Christmas with Miss Read

I’ve only read a few books by Miss Read although I’ve been familiar with the books for donkey’s years. In the past I had to censor books from the library for my mother-in-law and her mother as they were very genteel ladies and easily shocked, but I knew I was on safe ground with Miss Read books and I could safely give them to my m-i-l, who had led such a sheltered life that she was over 60 before she realised what the ‘eff’ word actually meant!

Anyway, I decided to read this omnibus of Christmas and winter season books and short stories to try to get me in the mood for the festive season. They’re all from her Fairacre series and mainly revolve around the village school and although I always thought of these books as being twee in the extreme, the storylines often deal with quite serious subjects, such as disturbed children from dysfunctional backgrounds. In fact they are good depictions of the life of a teacher, as of course teaching is just one part of the job, they end up being unpaid social workers and nurses too. The novels and stories span the years from 1949 – 1979.
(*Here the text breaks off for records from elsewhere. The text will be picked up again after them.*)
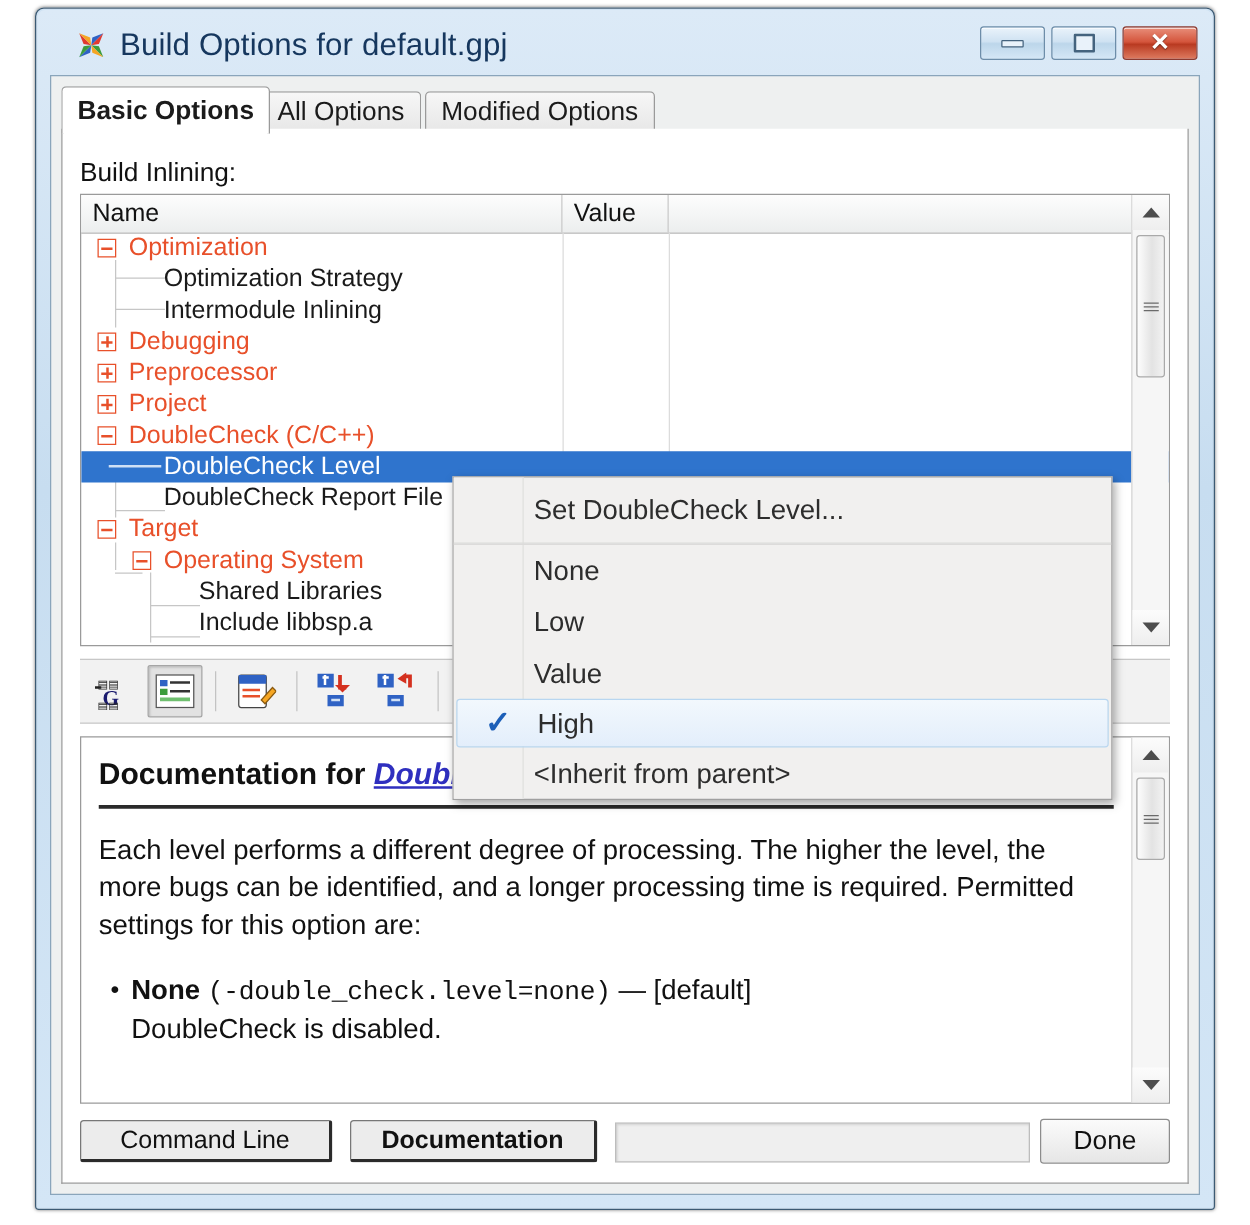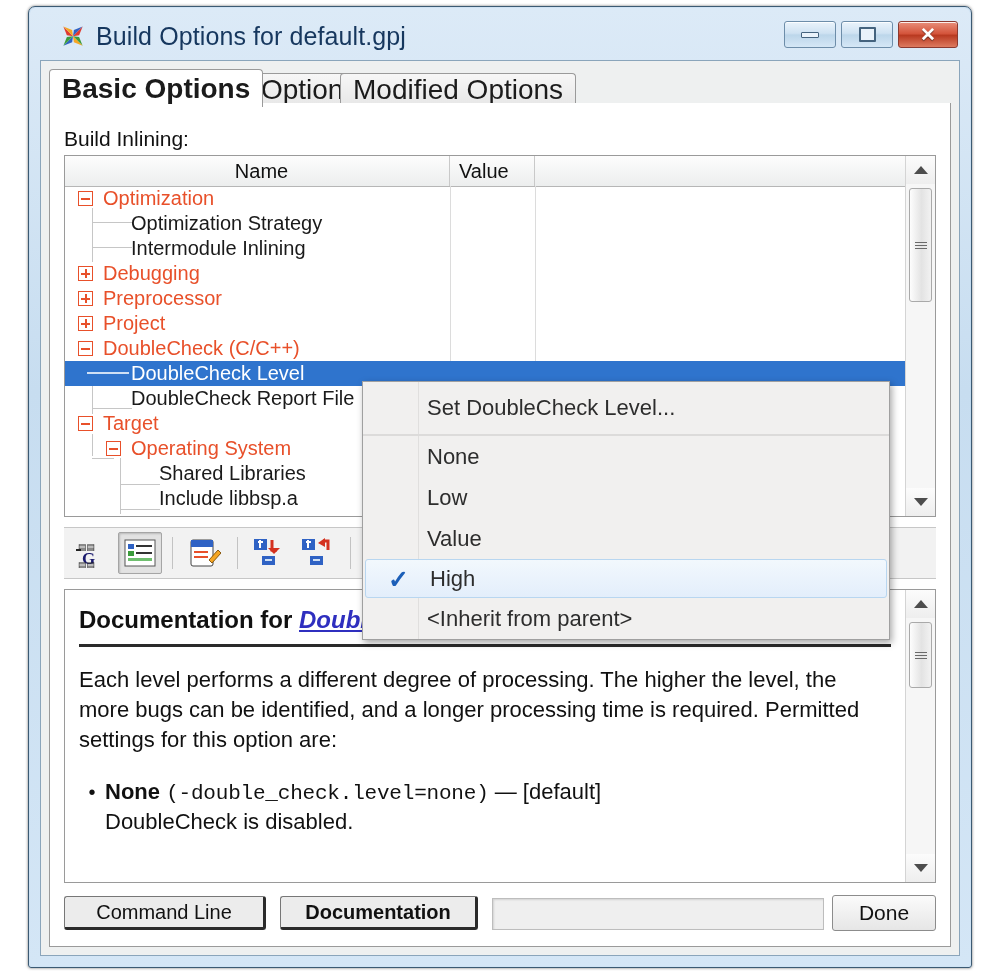--- a/index.html
+++ b/index.html
@@ -36,42 +36,42 @@
   .cbtn .xg{color:#fff;font-size:19px;font-weight:bold;line-height:1;
             text-shadow:0 1px 1px rgba(0,0,0,.5);}
 
   
   .client{position:absolute;left:10px;top:52px;right:10px;bottom:10px;
           background:#eef0f0;border:1px solid #8aa5bb;box-sizing:border-box;}
 
   
   .tabstrip{position:absolute;left:8px;top:8px;right:8px;height:36px;}
   .tab{position:absolute;top:4px;height:32px;padding:0 12px;
-       display:flex;align-items:center;font-size:28px;color:#1b1b1b;
+       display:flex;align-items:center;font-size:21px;color:#1b1b1b;
        background:linear-gradient(180deg,#f7f7f7 0%,#e7e7e7 100%);
        border:1px solid #9a9a9a;border-bottom:none;border-radius:4px 4px 0 0;
        box-sizing:border-box;white-space:nowrap;}
   .tab.active{top:0;height:38px;background:#ffffff;border-color:#9a9a9a;z-index:3;
               font-weight:bold;}
   .tabpage{position:absolute;left:8px;top:42px;right:8px;bottom:8px;
            background:#ffffff;border:1px solid #9a9a9a;border-top:none;box-sizing:border-box;}
 
   
   .bo-label{position:absolute;left:14px;top:24px;font-size:21px;color:#111;}
 
   
   .tree-wrap{position:absolute;left:14px;top:52px;right:14px;height:362px;
              border:1px solid #9a9a9a;background:#fff;box-sizing:border-box;}
   .tree-head{position:absolute;left:0;top:0;right:0;height:30px;
              background:linear-gradient(180deg,#fdfdfd 0%,#eceeee 100%);
              border-bottom:1px solid #b6b6b6;}
   .th{position:absolute;top:0;height:30px;display:flex;align-items:center;
       padding-left:9px;font-size:20px;color:#111;border-right:1px solid #c9c9c9;
       box-sizing:border-box;}
-  .th.c0{left:0;width:385px;justify-content:center;}
+  .th.c0{left:0;width:385px;}
   .th.c1{left:385px;width:85px;}
   .th.c2{left:470px;right:0;border-right:none;}
 
   .tree-body{position:absolute;left:0;top:30px;right:0;bottom:0;overflow:hidden;}
   .col-sep{position:absolute;top:0;bottom:0;width:1px;background:#dcdcdc;}
 
   .row{position:absolute;left:0;right:0;height:25px;display:flex;align-items:center;
        font-size:20px;white-space:nowrap;}
   .row .lbl{position:relative;}
   .row.sel{background:#2f74cd;}

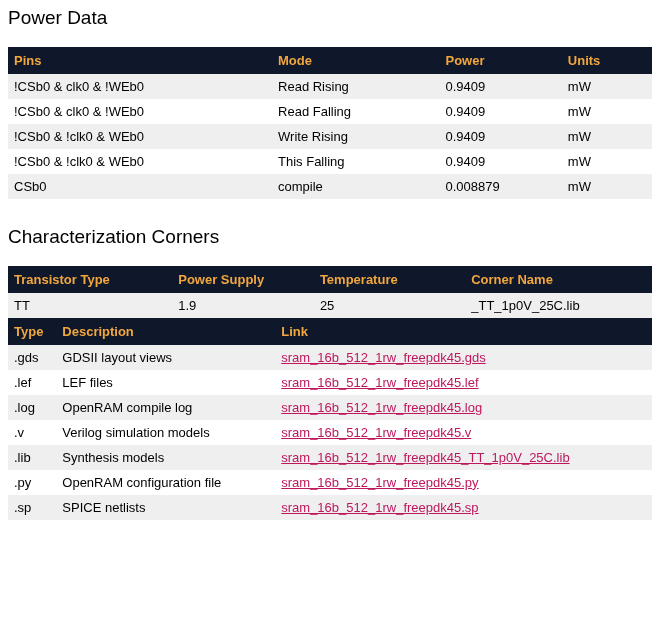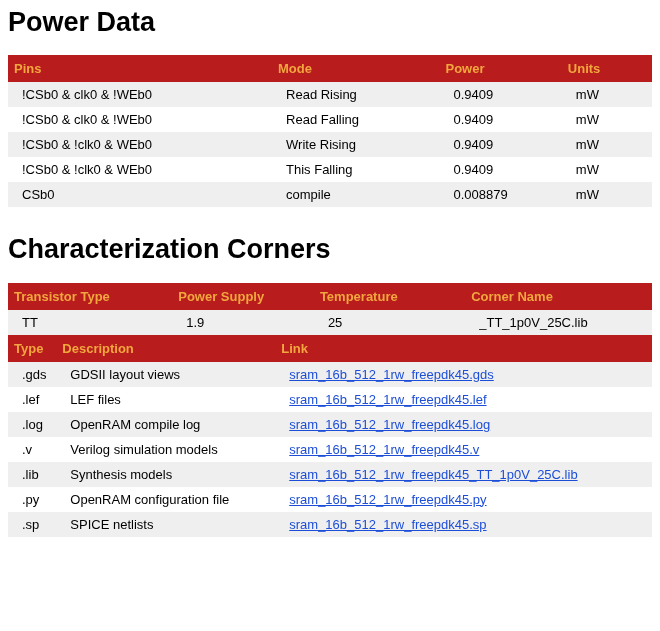--- a/index.html
+++ b/index.html
@@ -9,61 +9,61 @@
   }
   body {
     width: 660px;
     font-family: "Liberation Sans", sans-serif;
     color: #000000;
   }
   .page {
     margin: 8px;
   }
   h2.section-title {
-    font-size: 27px;
-    font-weight: bold;
+    font-size: 19px;
+    font-weight: normal;
     color: #000000;
     margin: 28px 0 19px 0;
     line-height: 1.05;
     letter-spacing: 0;
   }
   h2.section-title.first {
     margin-top: 2px;
   }
   table.data-table {
     width: 100%;
     border-collapse: collapse;
     table-layout: fixed;
     font-size: 13px;
   }
   table.data-table thead th {
-    background: #b91c1c;
+    background: #0f172a;
     color: #F2A73E;
     font-weight: bold;
     text-align: left;
     padding: 7px 6px 7px 6px;
     font-size: 13px;
     line-height: 13px;
   }
   table.data-table tbody td {
-    padding: 6px 14px;
+    padding: 6px 6px;
     line-height: 13px;
     color: #000000;
     vertical-align: middle;
     overflow: hidden;
     white-space: nowrap;
   }
   table.data-table tbody tr:nth-child(odd) {
     background: #EFEFF0;
   }
   table.data-table tbody tr:nth-child(even) {
     background: #ffffff;
   }
   a.file-link {
-    color: #1d4ed8;
+    color: #be185d;
     text-decoration: underline;
   }
   
   .col-power-pins   { width: 41%; }
   .col-power-mode   { width: 26%; }
   .col-power-power  { width: 19%; }
   .col-power-units  { width: 14%; }
 
   .col-corner-tt    { width: 25.5%; }
   .col-corner-ps    { width: 22%; }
In a way these stories did help me to get in the mood for Christmas, which is just as well as it’s very soon now. They are well written and observed from Dora Saint’s (Miss Read) own experiences as a teacher, but I think they’re seen as being quite lightweight when they aren’t really. It’s what I call (I just typed that and realised that it makes me sound exactly like Miranda Harts’s mum! ho hum) – it’s what I call Waltons Syndrome, as The Waltons was a by-word for schmaltz and sentimentality when in actual fact if you ever watched it you’ll realise that it was far more realistic than that. The family members were often at daggers drawn and even Grandma and Grandpa were more often than not at war with each other and wouldn’t even be on speaking terms.